21 Definition & Properties
Highlights of this Chapter: we prove many foundational theorems about the derivative that one sees in an early calculus course. We see how to take the derivative of scalar multiples, sums, products, quotients and compositions. We also compute - directly from the definition - the derivative of exponential functions. This leads to an important discovery: there is a unique simplest, or natural exponential, whose derivative is itself. This is the origin of \(e\) in Analysis.
Finally - on to some calculus! Here we will define the derivative, and study its properties. This may sound daunting at first, remembering back to the days of calculus when it all seemed so new and advanced. But hopefully, after so much exposure to sequences and series during this course, the rigorous notion of a derivative will feel more just like a nice application of what we’ve learned, than a whole new theory.
21.1 Difference Quotients
The derivative is defined to capture the slope of a graph at a point. Elementary algebra tells us we can compute the slope of a line given two points as rise over run, and so we can compute the slope of a secant line of a function between the points \(a,t\) as
\[\frac{f(t)-f(a)}{t-a}\]
The derivative is the limit of this, as \(t\to a\):
Definition 21.1 (The Derivative) Let \(f\) be a function defined on an open interval containing \(a\). Then \(f\) is differentiable at \(a\) if the following limit of difference quotients exists. In this case, we define the limiting value to be the derivative of \(f\) at \(a\). \[f^\prime(a)=D f(a)=\lim_{t\to a}\frac{f(t)-f(a)}{t-a}\]
Exercise 21.1 (Equivalent Formulation) Prove that we may alternatively use the following limit definition to calculate the derivative: \[f^\prime(a)=\lim_{h\to 0}\frac{f(a+h)-f(a)}{h}\]
Example 21.1 The function \(f(x)=x^2\) is differentiable at \(x=2\).
This is a classic problem from calculus 1, whose argument is already pretty much rigorous! We wish to compute the limit
\[\lim_{x\to 2}\frac{x^2-4}{x-2}\]
So, we choose an arbitrary sequence \(x_n\) with \(x_n\neq 2\) but \(x_n\to 2\) and compute
\[\lim \frac{x_n^2-4}{x_n-2}=\lim \frac{(x_n+2)(x_n-2)}{x_n-2}=\lim x_n+2\]

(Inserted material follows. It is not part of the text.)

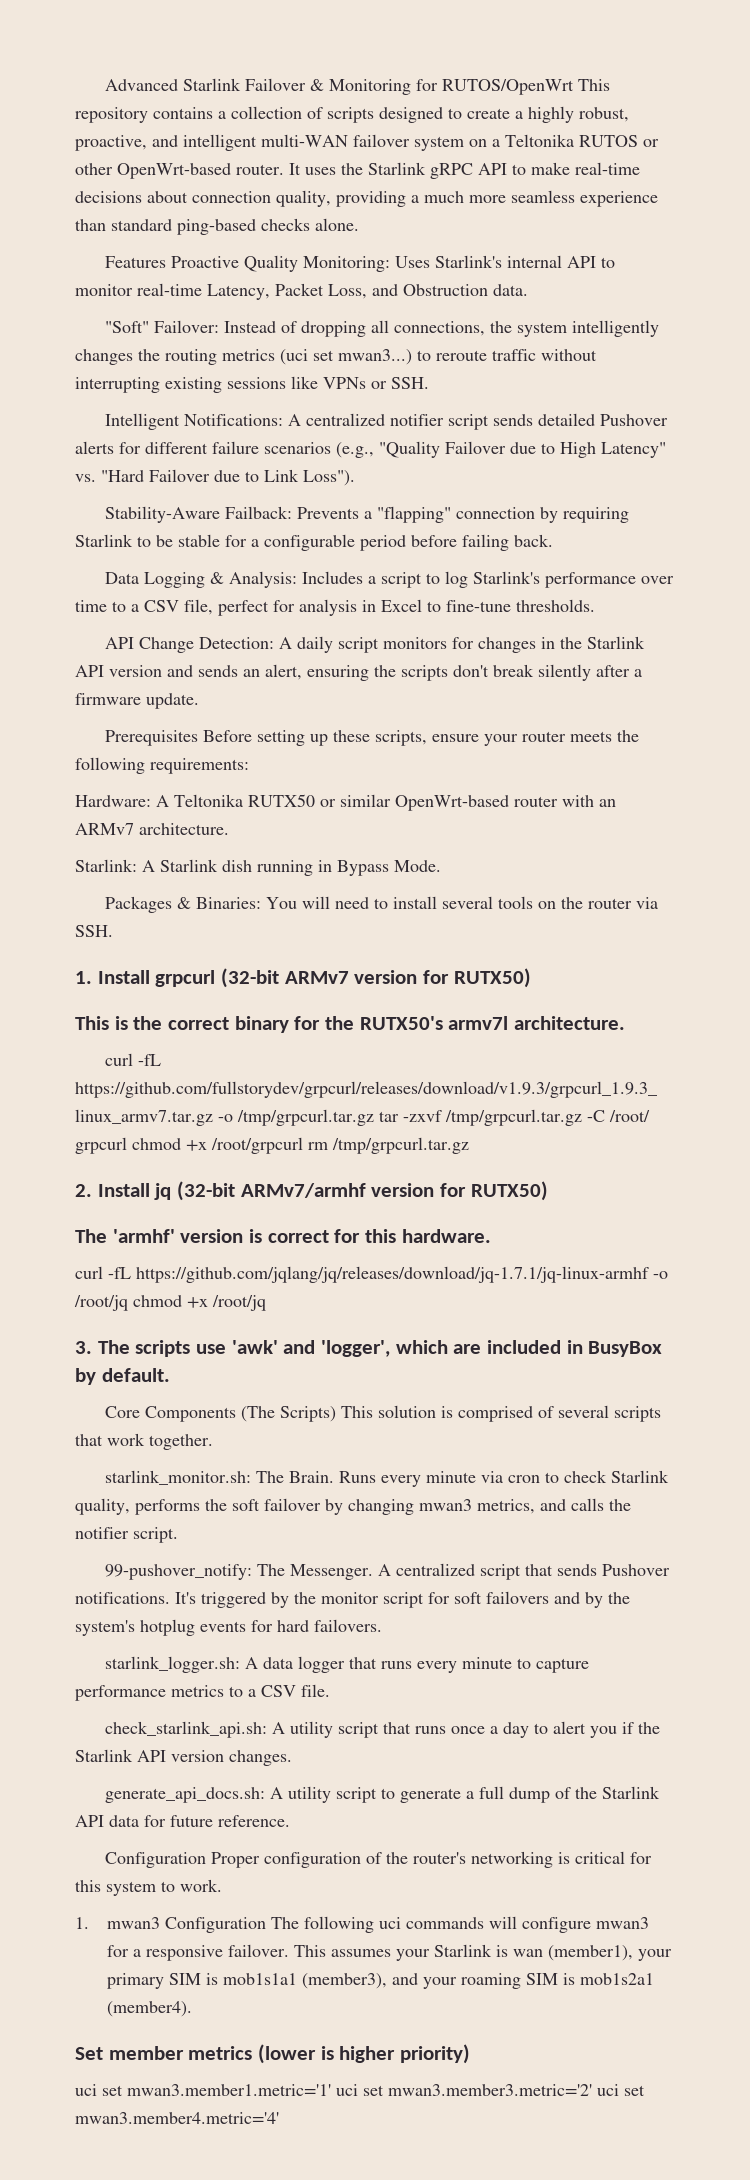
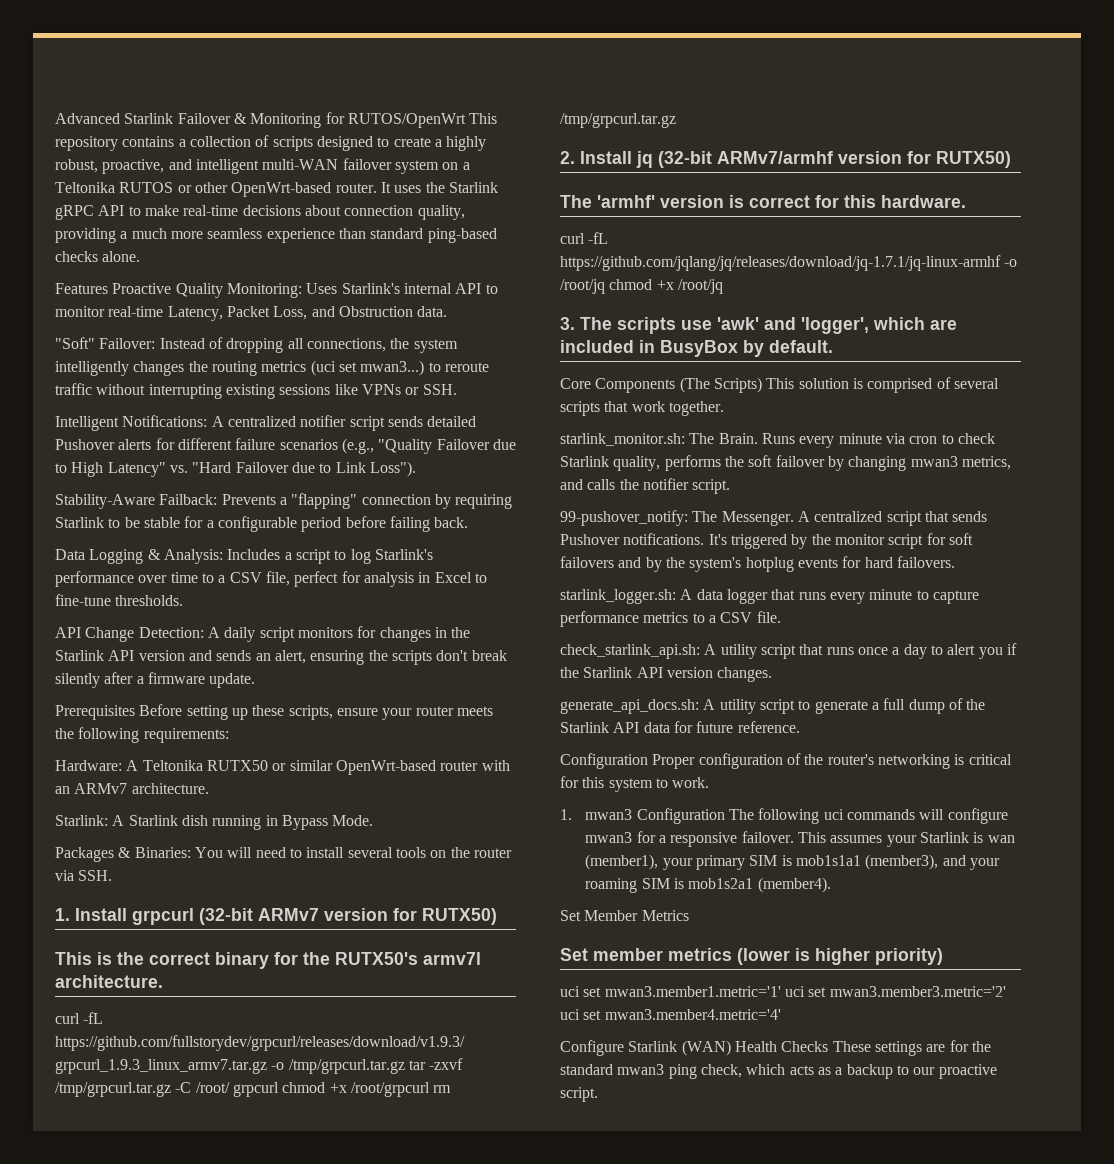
+ Set Member Metrics
+ Configure Starlink (WAN) Health Checks These settings are for the standard mwan3 ping check, which acts as a backup to our proactive script.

Where the arithmetic is justified since \(x_n\neq 2\) for all \(n\) by definition, so everything is defined. But now, as \(x_n\to 2\) we can just use the limit laws to see
\[\lim x_n+2=2+2=4\]
Since \(x_n\) was arbitrary, this holds for all such sequences, so the limit exists and equals 4. Because this limit defines the derivative, we have that \(f\) is differentiable at 2 and
\[f^\prime(2)=4\]
Exercise 21.2 Compute the derivative of \(f(x)=x^3\) at an arbitrary point \(a\in\RR\), directly from the definition and show \(f^\prime(a)=3a^2\).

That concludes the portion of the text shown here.